By now, you’ve probably heard the theoretically scary story of how hackers managed to infiltrate the computer systems at a water treatment plant in Oldsmar, Florida and remotely control the chemical levels — but it turns out that description gives the hackers far, far too much credit.
The reality? The water treatment plant itself left off-the-shelf remote control software on these critical computers — and apparently never, ever bothered to change the password.
An official cybersecurity advisory about the incident from the state of Massachusetts (via Ars Technica) explains that the SCADA control system was accessed via TeamViewer, the kind of remote desktop application an IT administrator might roll out to remotely troubleshoot computers — not something you’d generally want hooked up to a critical system.
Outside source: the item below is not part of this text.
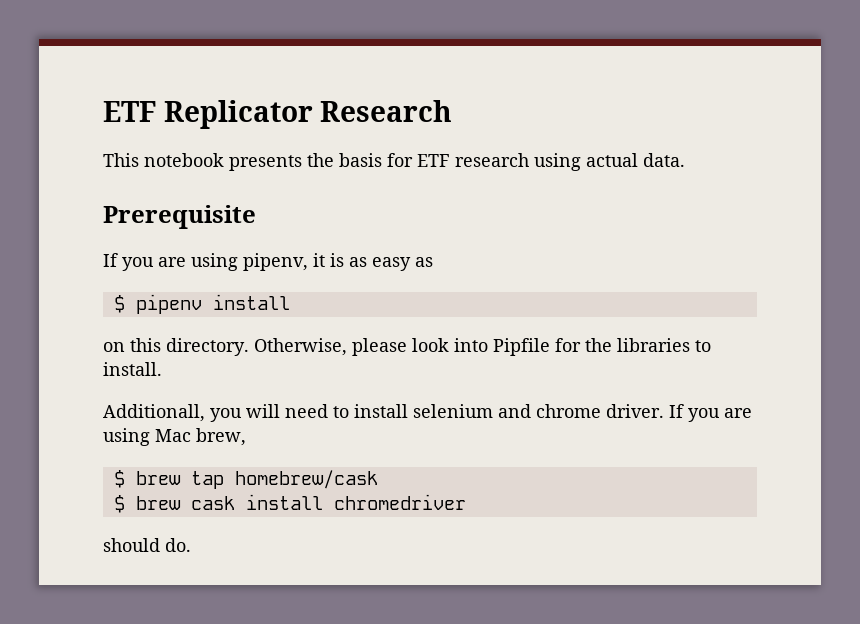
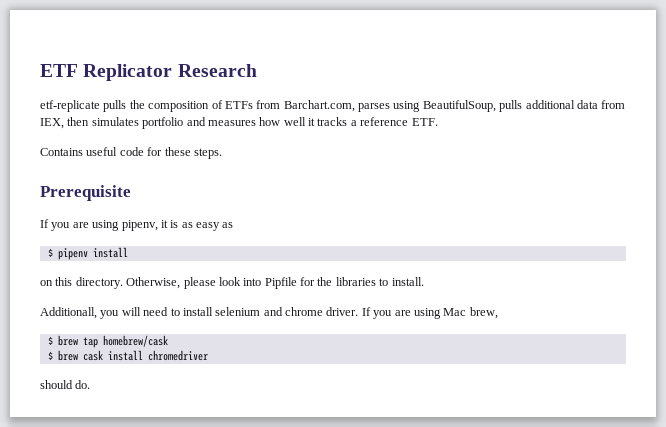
[103,153,685,171] This notebook presents the basis for ETF research using actual data. -> [40,100,626,112] [40,117,438,129] [40,147,222,159] etf-replicate pulls the composition of ETFs from Barchart.com, parses using BeautifulSoup, pulls additional data from IEX, then simulates portfolio and measures how well it tracks a reference ETF. // Contains useful code for these steps.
More importantly, and here I will just quote the Massachusetts report verbatim:
Further, all computers shared the same password for remote access and appeared to be connected directly to the Internet without any type of firewall protection installed.
Yes, just like Florida’s Department of Health, this Florida water treatment plant apparently didn’t bother to issue individual passwords for software that could give anyone complete access to any of their computers and their water treatment system.
In other words, any employee could adjust the entire town’s water supply on a whim from anywhere in the world. Which is probably what happened: former US cybersecurity czar Christopher Krebs testified earlier today that it was “very likely” an insider, possibly a disgruntled employee. Someone who would already have access, which wouldn’t make this much of a “hack” at all.
In later remarks, @C_C_Krebs clarifies: “It’s possible that this was an insider or a disgruntled employee. It’s also possible that it’s a foreign actor.” … But “we should not jump to a conclusion that it’s a sophisticated” adversary.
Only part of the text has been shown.